Isabelle Kocher part avec 3,3 millions d'euros d'indemnités

Isabelle Kocher, ex-directrice générale d'Engie

L'ex-directrice générale d'Engie a vu son mandat ne pas être renouvelé par le conseil d'administration du groupe. Mais elle ne part pas les mains vides puisque qu'elle va toucher 3,3 millions d'euros d'indemnités.

Isabelle Kocher, dont le mandat de directrice générale d'Engie n'a pas été renouvelé, quitte le groupe avec 3,3 millions d'euros d'indemnités. Au terme d'un "protocole d'accord transactionnel", approuvé lundi par le conseil d'administration, les deux parties se sont accordées sur un premier montant de 1,9 million incluant une indemnité transactionnelle et une indemnité de non-concurrence courant sur 18 mois.
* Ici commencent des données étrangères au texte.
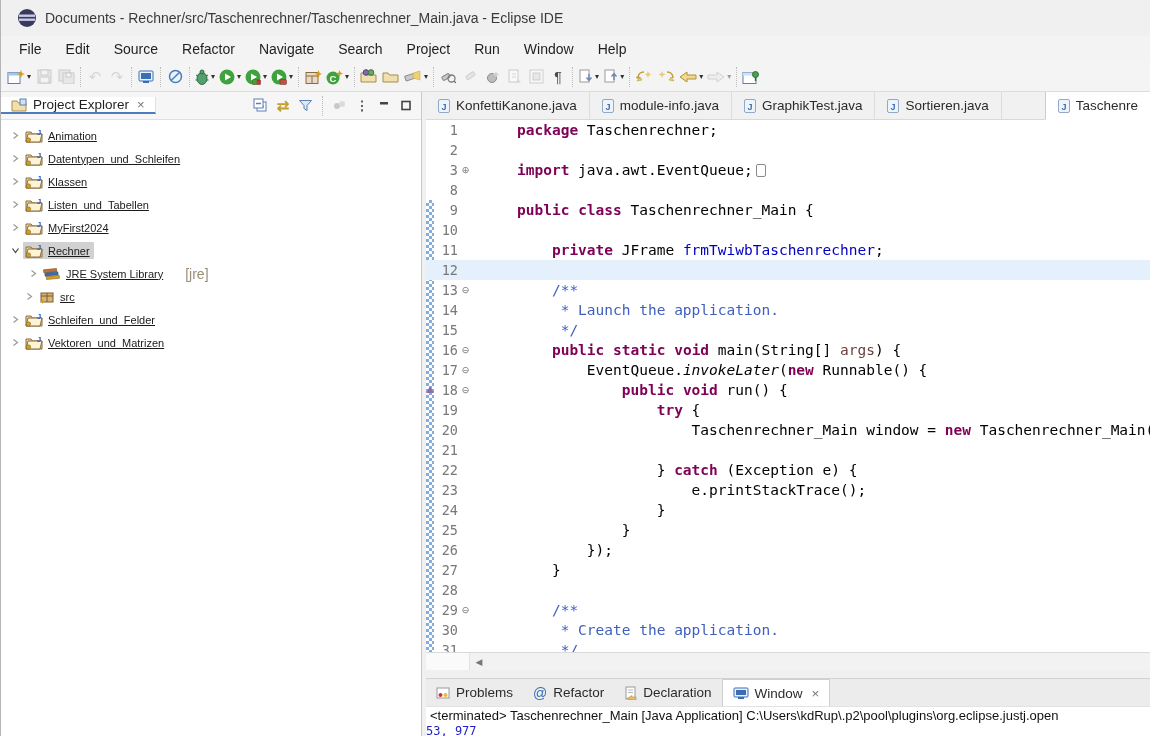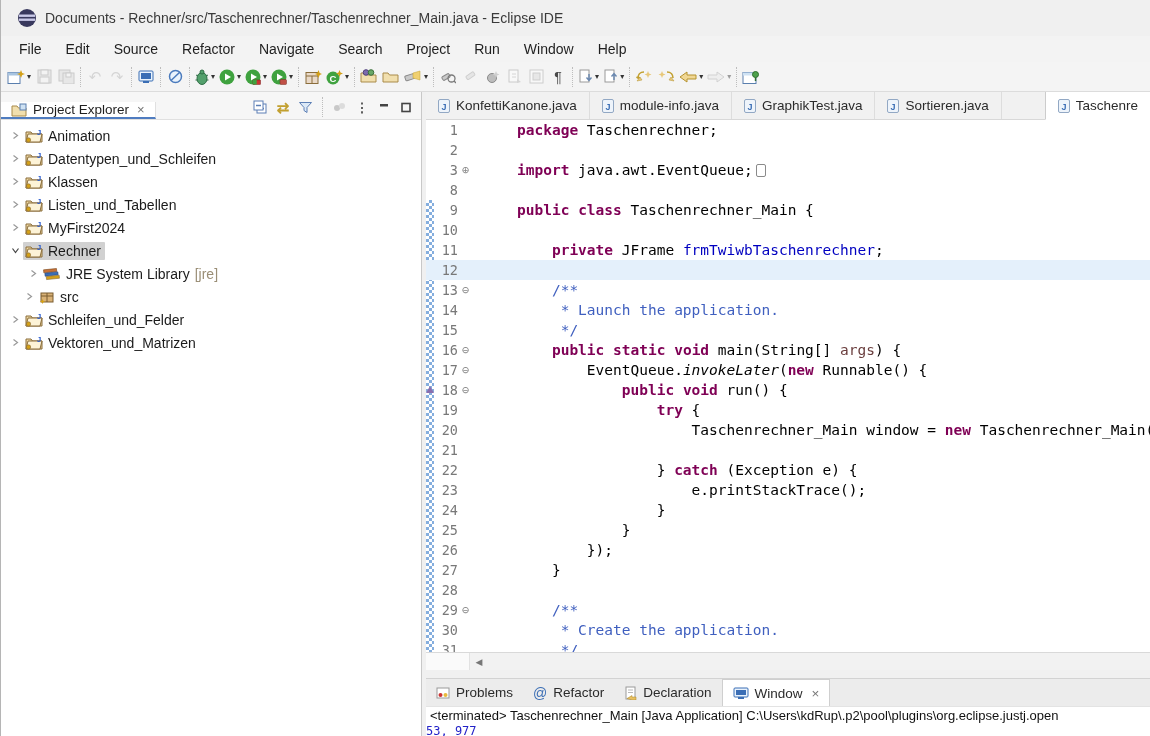--- a/index.html
+++ b/index.html
@@ -31,7 +31,7 @@
   .right-col { flex:1; min-width:0; display:flex; flex-direction:column; }
 
   
-  .pe-header { height:28px; background:#f6f6f6; border-bottom:1px solid #e0e0e0; display:flex; align-items:flex-end; flex:none; }
+  .pe-header { height:28px; background:#f6f6f6; border-bottom:1px solid #e0e0e0; display:flex; align-items:center; flex:none; }
   .pe-tab { background:#fff; display:flex; align-items:center; gap:6px; padding:0 10px; border-right:1px solid #e0e0e0; border-bottom:2px solid #4f7cc0; font-size:13.5px; color:#1f1f1f; }
   .pe-tab .x { color:#777; font-size:13px; margin-left:2px; }
   .pe-tools { margin-left:auto; display:flex; align-items:center; gap:4px; padding-right:6px; }

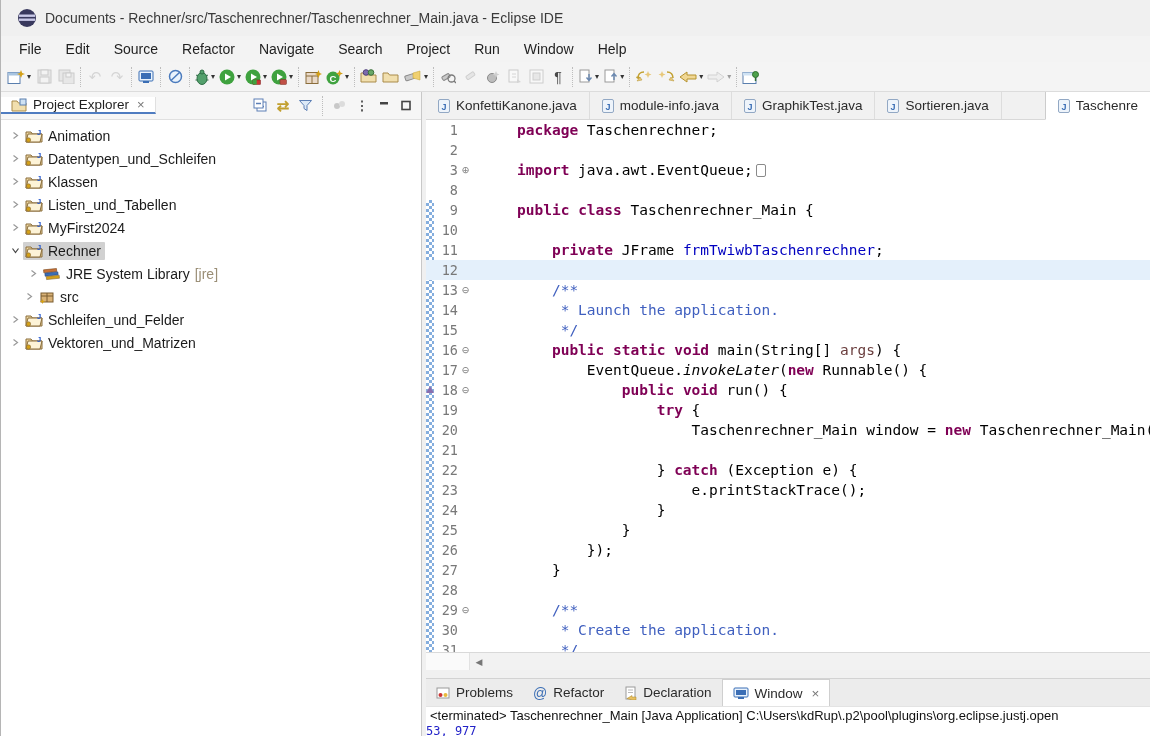--- a/index.html
+++ b/index.html
@@ -41,7 +41,7 @@
   .trow .chev { width:16px; display:inline-flex; justify-content:center; flex:none; }
   .twrap { display:inline-flex; align-items:center; gap:5px; padding:1px 4px 1px 2px; border-radius:1px; }
   .trow.sel .twrap { background:#d1d1d1; }
-  .tlabel { font-size:14px; color:#1b1b1b; white-space:nowrap; }
+  .tlabel { font-size:11px; color:#1b1b1b; white-space:nowrap;text-decoration:underline; }
   .tsuffix { font-size:14px; color:#9a8e76; }
 
   

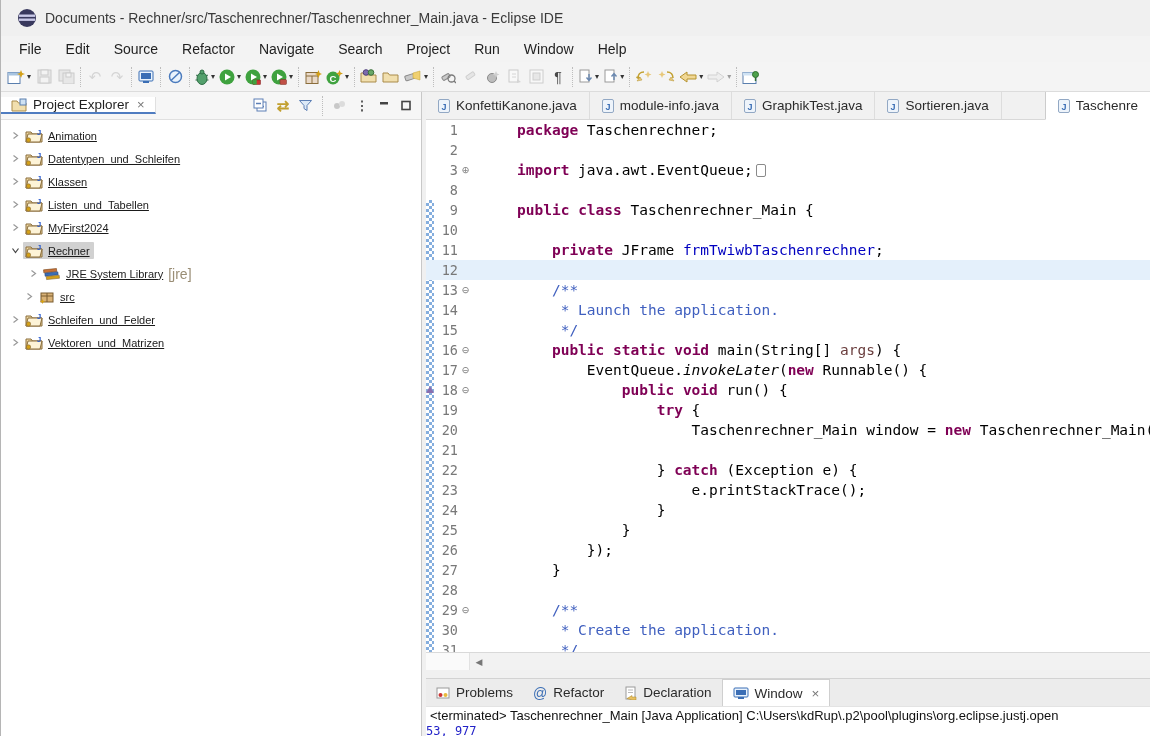--- a/index.html
+++ b/index.html
@@ -42,7 +42,7 @@
   .twrap { display:inline-flex; align-items:center; gap:5px; padding:1px 4px 1px 2px; border-radius:1px; }
   .trow.sel .twrap { background:#d1d1d1; }
   .tlabel { font-size:11px; color:#1b1b1b; white-space:nowrap;text-decoration:underline; }
-  .tsuffix { font-size:14px; color:#9a8e76; }
+  .tsuffix { font-size:14px; color:#9a8e76;margin-left:17px; }
 
   
   .etabs { height:28px; background:#f1f1f1; border-bottom:1px solid #d8d8d8; display:flex; align-items:stretch; flex:none; }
La disposition prendra fin "dès qu'Isabelle Kocher aura retrouvé une occupation professionnelle à temps plein."
Protocole

Engie prévoit aussi de mettre à la disposition de son ancienne dirigeante des moyens matériels au maximum pendant ces 18 mois: la disposition prendra fin "dès qu'Isabelle Kocher aura retrouvé une occupation professionnelle à temps plein", ajoute le protocole, que l'assemblée générale des actionnaires devra approuver mi-mai.

Outre cette somme de 1,9 million d'euros, Mme Kocher, qui avait rejoint le groupe en 2002, percevra également 1,399 million d'euros brut au titre de ses indemnités de rupture de contrat de travail.
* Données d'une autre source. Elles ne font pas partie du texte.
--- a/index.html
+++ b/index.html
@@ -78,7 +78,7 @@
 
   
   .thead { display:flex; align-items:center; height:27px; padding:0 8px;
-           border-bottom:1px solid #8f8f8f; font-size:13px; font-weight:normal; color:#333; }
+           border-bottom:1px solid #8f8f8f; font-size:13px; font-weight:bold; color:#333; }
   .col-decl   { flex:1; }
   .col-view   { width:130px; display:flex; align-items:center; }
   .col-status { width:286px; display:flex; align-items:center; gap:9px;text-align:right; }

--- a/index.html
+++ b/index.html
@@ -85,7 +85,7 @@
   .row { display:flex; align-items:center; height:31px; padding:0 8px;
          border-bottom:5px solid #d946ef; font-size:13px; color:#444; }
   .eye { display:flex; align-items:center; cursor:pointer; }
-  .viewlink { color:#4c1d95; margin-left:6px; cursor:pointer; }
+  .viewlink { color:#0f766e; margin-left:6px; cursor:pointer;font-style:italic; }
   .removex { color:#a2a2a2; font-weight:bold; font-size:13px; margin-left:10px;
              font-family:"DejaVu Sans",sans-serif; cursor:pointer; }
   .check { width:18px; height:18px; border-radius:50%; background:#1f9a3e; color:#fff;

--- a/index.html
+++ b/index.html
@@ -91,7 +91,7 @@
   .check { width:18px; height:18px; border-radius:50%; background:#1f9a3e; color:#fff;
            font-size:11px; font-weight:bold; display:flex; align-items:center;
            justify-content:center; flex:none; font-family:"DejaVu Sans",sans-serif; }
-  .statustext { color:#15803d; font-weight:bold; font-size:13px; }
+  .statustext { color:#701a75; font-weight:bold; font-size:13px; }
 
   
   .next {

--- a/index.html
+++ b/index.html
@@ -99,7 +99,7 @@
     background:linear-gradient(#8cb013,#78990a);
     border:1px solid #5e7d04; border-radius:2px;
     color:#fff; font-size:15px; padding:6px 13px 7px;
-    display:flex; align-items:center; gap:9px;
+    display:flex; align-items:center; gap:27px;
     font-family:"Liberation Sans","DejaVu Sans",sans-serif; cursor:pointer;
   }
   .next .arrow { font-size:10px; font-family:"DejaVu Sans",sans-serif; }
Le conseil d'administration d'Engie, maison mère d'Engie Electrabel, avait décidé début février de ne pas renouveler le mandat d'Isabelle Kocher, seule femme à la tête d'une entreprise du CAC 40, invoquant la "nécessité d'un nouveau leadership" pour approfondir la stratégie du groupe. Mme Kocher a accepté de quitter ses fonctions dès lundi, avant la fin de son mandat prévue en mai, démissionnant par la même occasion de son mandat d'administratrice.